• [Work request]: Could you filter the records below down to the lines that include the word "with"?

• [Records for this exercise]:
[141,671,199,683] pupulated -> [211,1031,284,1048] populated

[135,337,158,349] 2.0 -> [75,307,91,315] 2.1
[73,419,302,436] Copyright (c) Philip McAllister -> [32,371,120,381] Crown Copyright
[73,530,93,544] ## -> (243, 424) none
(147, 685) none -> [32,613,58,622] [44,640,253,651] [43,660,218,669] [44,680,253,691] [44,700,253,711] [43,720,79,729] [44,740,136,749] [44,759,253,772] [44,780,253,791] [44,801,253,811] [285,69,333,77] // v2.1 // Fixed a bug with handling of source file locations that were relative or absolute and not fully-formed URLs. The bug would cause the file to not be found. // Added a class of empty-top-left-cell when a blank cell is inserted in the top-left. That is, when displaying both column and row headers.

...

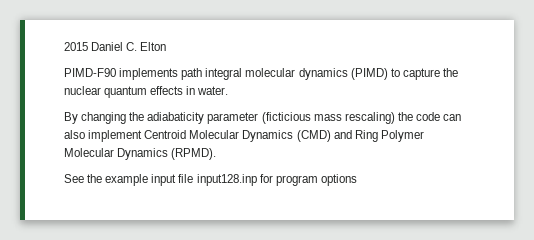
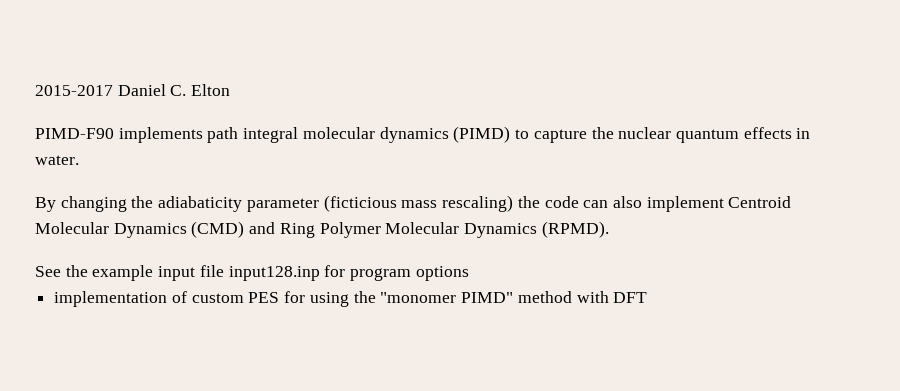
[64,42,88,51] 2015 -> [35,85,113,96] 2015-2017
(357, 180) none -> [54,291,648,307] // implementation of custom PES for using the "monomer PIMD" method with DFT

• [Your response]:
(147, 685) none -> [32,613,58,622] [44,640,253,651] [43,660,218,669] [44,680,253,691] [44,700,253,711] [43,720,79,729] [44,740,136,749] [44,759,253,772] [44,780,253,791] [44,801,253,811] [285,69,333,77] // v2.1 // Fixed a bug with handling of source file locations that were relative or absolute and not fully-formed URLs. The bug would cause the file to not be found. // Added a class of empty-top-left-cell when a blank cell is inserted in the top-left. That is, when displaying both column and row headers.
(357, 180) none -> [54,291,648,307] // implementation of custom PES for using the "monomer PIMD" method with DFT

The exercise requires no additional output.